Well the answer to that is simple: if you, your swim coach, your own philosophy is that training hard, pushing yourself to hurt, “no pain, no gain” is the path to success, to excellence in sport, to mastery of movement… then you will find yourself constantly beaten in competition, passed by competitors who you believe aren’t as capable as you, aren’t as worthy as you, and over time, your frustration, disappointment, will build into anger, even hate.
In the end, you will come to think that there is something wrong with you, when there isn’t. You are fine, your approach to sport was incorrect.
Hammer at sport as if its something that needs to be broken, and you will only end up breaking yourself.

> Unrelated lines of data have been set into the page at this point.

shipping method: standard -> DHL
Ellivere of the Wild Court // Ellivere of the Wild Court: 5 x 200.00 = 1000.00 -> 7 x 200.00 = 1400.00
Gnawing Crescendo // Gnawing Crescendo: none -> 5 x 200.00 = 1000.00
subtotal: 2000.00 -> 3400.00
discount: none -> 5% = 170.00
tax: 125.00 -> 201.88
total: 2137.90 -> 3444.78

If you are not studying sport as if its a language, if you are attacking it like its an obstacle course that has to be beaten into submission, then the only thing that will end up beaten is you. You will eventually quit sport either because of a lack of progress, or because of beating yourself up constantly… you will quit because of injury or illness, or even a chronic disease which manifested as a result of your self inflicted torture.

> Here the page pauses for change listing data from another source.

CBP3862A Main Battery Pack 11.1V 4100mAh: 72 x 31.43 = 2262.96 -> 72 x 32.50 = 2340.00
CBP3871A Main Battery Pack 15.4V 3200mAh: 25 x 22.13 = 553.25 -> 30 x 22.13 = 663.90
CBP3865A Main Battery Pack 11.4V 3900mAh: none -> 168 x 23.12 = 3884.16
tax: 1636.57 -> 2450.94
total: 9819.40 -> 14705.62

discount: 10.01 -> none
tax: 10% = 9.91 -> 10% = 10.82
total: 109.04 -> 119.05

Study sport. Study movement. Gain an understanding, an appreciation, an awareness, respect of how you move, what movement is efficient and what isn’t, how to change and modify movement to make it more efficient, study… study… practice… practice… and then practice more and sport will reveal itself to you.

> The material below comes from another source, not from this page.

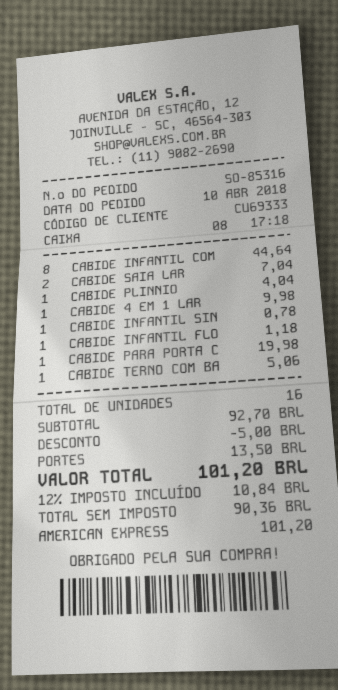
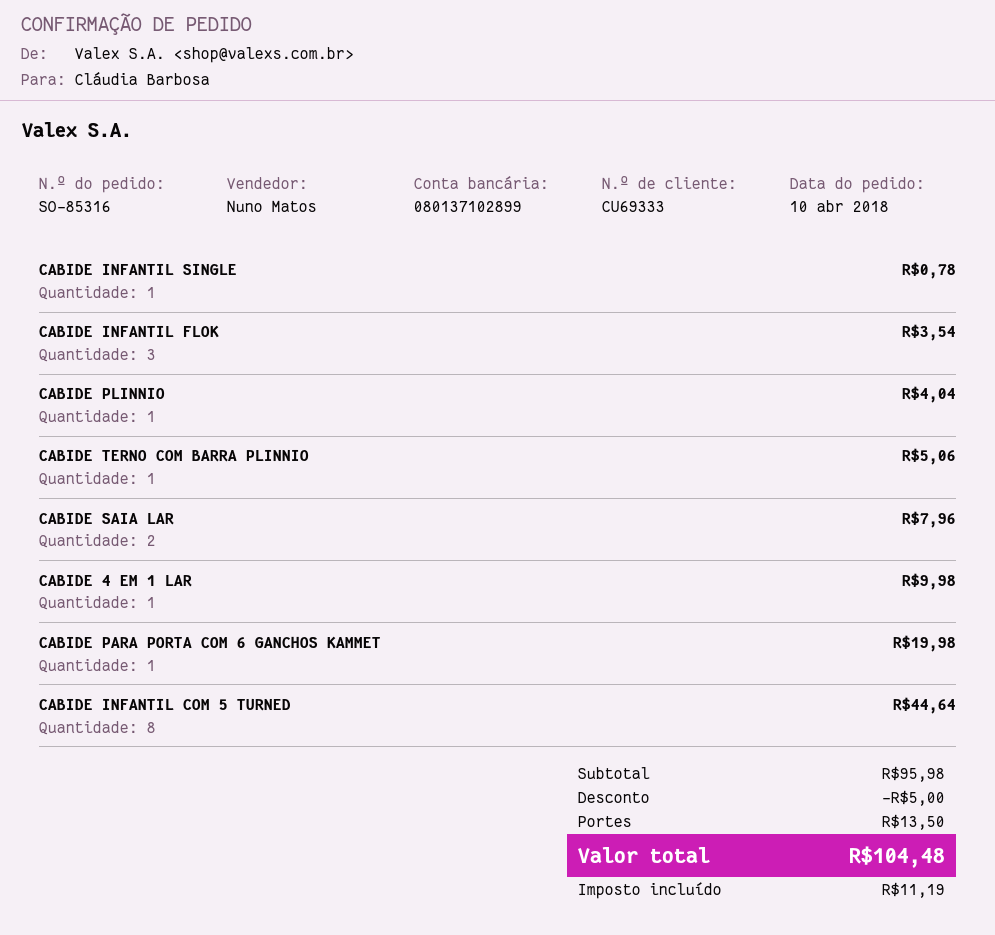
CABIDE SAIA LAR: 2 for 7.04 -> 2 for 7.96
CABIDE INFANTIL FLO: 1 for 1.18 -> 3 for 3.54
subtotal: 92.70 -> 95.98
tax: 10.84 -> 11.19
total: 101.20 -> 104.48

Athletes Who Changed Sports, and Continued to Succeed
Michael Woods was a Canadian middle distance track & field runner but was dealing constantly with lower leg injuries which prevented him from truly rising to his potential in the sport of running. So Woods switched to cycling… and now rides as a professional on the Cannondale (EF) Education First WorldTour Team (formerly Cannondale Drapac), in 2015 he won a stage in the Tour of Utah, in 2017 he finished 7th Overall in the Vuelta a Espana, and this year took 2nd place Overall in the Spring Classic Liège–Bastogne–Liège. Click here for an article on his 2nd place finish @Velonews.com
Primoz Roglic was a ski jumper, the 2007 Junior World Champion and an Olympian representing Slovenia at the 2010 Winter Games. Roglic now rides for UCI WorldTour team Lotto-Jumbo and in 2018 has taken 1st place in both the Tour de Romandie and Tour of the Basque Country. Click here for an article on his 1st place finish in the Tour de Romandie @Velonews.com
Gwen Jorgensen went undefeated in the ITU 2015 Triathlon season. At the 2016 Rio Olympics, Jorgensen won gold in triathlon and then she stopped to have a baby. Having hit the pinnacle in triathlon, she decided it was time to give it a go in another sport: running, specifically in the marathon. But Jorgensen is not just giving running a go, her goal is Olympic gold in the marathon. But her journey for Olympic gold doesn’t start in lofty places, it starts with a humble beginning of realizing that she has a long way to go.
When you realize that sport is a language, then when you hit an impasse in one sport, you know that it doesn’t have to signify the end of your athletic career. Athletes who have studied sport as a language know that they can translate their skills to other sports, and knowing the process of gaining sport specific technique have no fears over learning the technique of yet another sport. In fact, that is what makes them professional athletes… isn’t it.